Two if by Land? USU Biologists Find Toxin in Two Terrestrial Species
Adventurous fans of the sushi delicacy fugu — or pufferfish — already know the food’s intoxicating tingle comes from tetrodotoxin, a potent neurotoxin that’s deadly beyond small doses. What these diners and others didn’t know, until now, is the toxin is found in organisms living out of water.
Utah State University alum Amber Stokes ’08 MS, ’13 PhD and colleagues report, for the first time, confirmation of the lethal compound, known as TTX, in terrestrial species.
Stokes, assistant professor at California State University, Bakersfield; USU colleagues Lorin Neuman-Lee, Charles Hanifin, Susannah French and Edmund “Butch” Brodie, Jr., along with Peter Ducey of the State University of New York, Cortland; former USU faculty member Mike Pfrender of the University of Notre Dame and Edmund Brodie, III, of the University of Virginia, published findings of two flatworm species, Bipalium adventitium and Bipalium kewense, with TTX in the June 25, 2014, open access journal PLoS One.
The team’s research was supported by the National Science Foundation.
“This study is the first to show tetrodotoxin in a terrestrial invertebrate,” says Brodie, Jr., professor in USU’s Department of Biology and the USU Ecology Center and Stokes’ advisor during her graduate studies.
Tetrodotoxin acts by blocking electrical signals in both nerve and muscle tissue, resulting in paralysis and, in sufficient doses, death. Brodie has long studied varied species of North American garter snakes that have evolved an amazing resistance to TTX found in newts, a favorite food of the snakes.

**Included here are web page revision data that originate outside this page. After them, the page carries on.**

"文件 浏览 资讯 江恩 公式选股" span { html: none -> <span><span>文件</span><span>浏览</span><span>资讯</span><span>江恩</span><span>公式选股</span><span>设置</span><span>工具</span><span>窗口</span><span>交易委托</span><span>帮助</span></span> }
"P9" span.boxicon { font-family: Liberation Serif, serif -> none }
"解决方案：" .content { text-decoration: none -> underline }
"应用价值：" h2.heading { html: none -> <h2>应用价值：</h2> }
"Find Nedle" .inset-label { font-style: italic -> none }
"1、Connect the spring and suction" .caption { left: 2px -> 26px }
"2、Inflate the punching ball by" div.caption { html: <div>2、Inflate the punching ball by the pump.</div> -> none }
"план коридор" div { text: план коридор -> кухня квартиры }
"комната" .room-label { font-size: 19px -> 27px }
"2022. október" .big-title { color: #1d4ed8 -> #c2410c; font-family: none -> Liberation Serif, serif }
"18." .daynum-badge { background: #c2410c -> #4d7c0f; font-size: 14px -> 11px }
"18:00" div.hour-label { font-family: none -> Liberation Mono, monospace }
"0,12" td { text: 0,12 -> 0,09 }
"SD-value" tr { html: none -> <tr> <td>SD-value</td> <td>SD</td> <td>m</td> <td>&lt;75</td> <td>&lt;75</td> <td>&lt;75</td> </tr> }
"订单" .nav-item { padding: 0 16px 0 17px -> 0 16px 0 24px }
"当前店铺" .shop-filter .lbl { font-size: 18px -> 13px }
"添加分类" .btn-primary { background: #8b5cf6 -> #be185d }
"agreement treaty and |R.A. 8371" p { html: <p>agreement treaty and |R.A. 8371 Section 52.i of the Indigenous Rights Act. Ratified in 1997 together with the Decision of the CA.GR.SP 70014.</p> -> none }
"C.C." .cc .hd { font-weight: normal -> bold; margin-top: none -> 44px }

“TTX is thought to originate in marine bacteria and may accumulate in certain organisms, such as pufferfish, through ingestion,” Stokes says. “Some organisms may also produce it, but the origins and ecological functions of toxin in most taxa remain mysterious.”
Stokes and her colleagues found the two flatworms in their study use TTX to subdue and feast on much larger earthworm prey.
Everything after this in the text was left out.